Author(s): Sean A. Parks
Year Published: 2018
Description:

With drought across much of the southern and western States, it’s shaping up to be another record year for wildfires. According to the National Oceanic and Atmospheric Administration, May 2018 was the fourthworst May since 2000 in terms of U.S. acres burned by wildfires. The year 2000 is a significant measuring point, since the six worst fire seasons in the last 50 years have all occurred since 2000. It’s one reason why a new U.S. Forest Service publication, entitled “High-Severity Fire: Evaluating Its Key Drivers and Mapping Its Probability Across Western U.S. Forests,” is particularly relevant.

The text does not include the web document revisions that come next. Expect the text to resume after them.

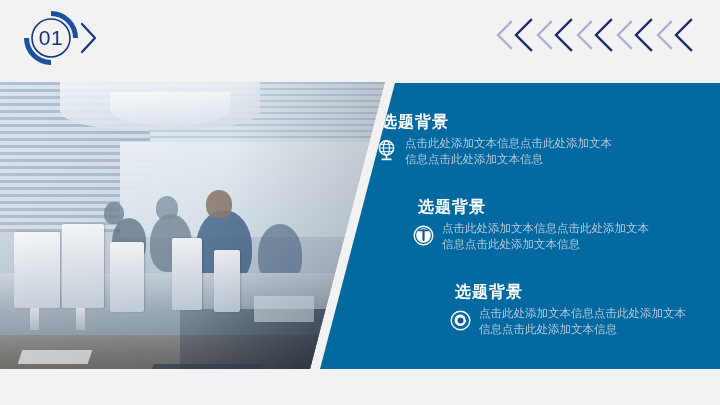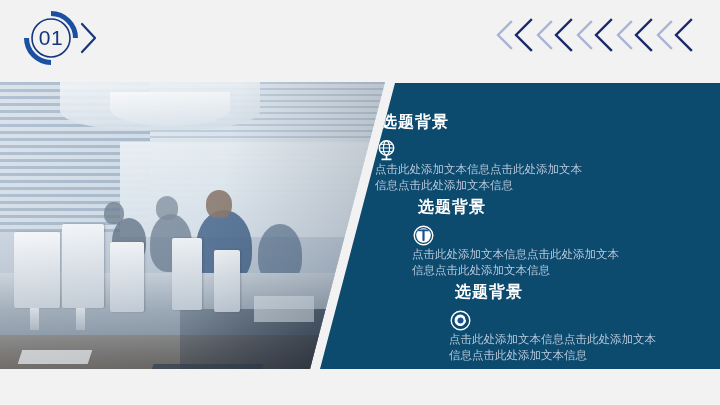--- a/index.html
+++ b/index.html
@@ -167,7 +167,7 @@
     position: absolute;
     left: 312px; top: 83px;
     width: 408px; height: 286px;
-    background: #0c4a6e;
+    background: #0369a1;
     clip-path: polygon(83px 0, 408px 0, 408px 286px, 8px 286px);
   }
   .diag-line {

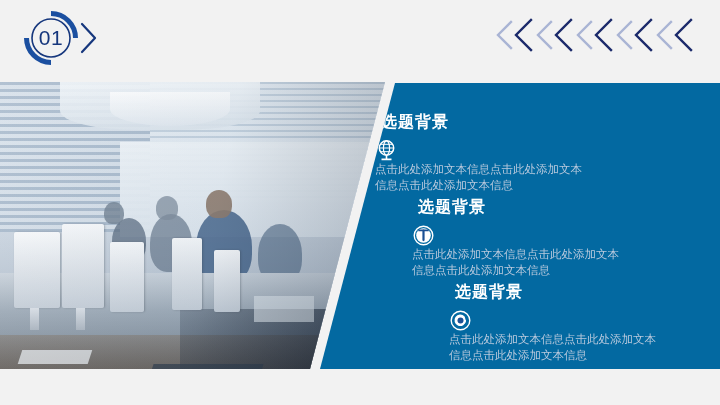--- a/index.html
+++ b/index.html
@@ -196,7 +196,6 @@
   .block-row {
     display: flex;
     align-items: flex-start;
-    flex-direction: column;
   }
   .block-icon {
     flex: 0 0 auto;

According to Sean Parks, a research ecologist with the Rocky Mountain Research Station and the Aldo Leopold Wilderness Research Institute, the paper describes new maps that can help identify areas where high-severity fire is most likely to occur. Parks, who is the paper’s lead author, says much of the research comes down to pixels—the tiny dots on a computer screen or digital device that together make up an image.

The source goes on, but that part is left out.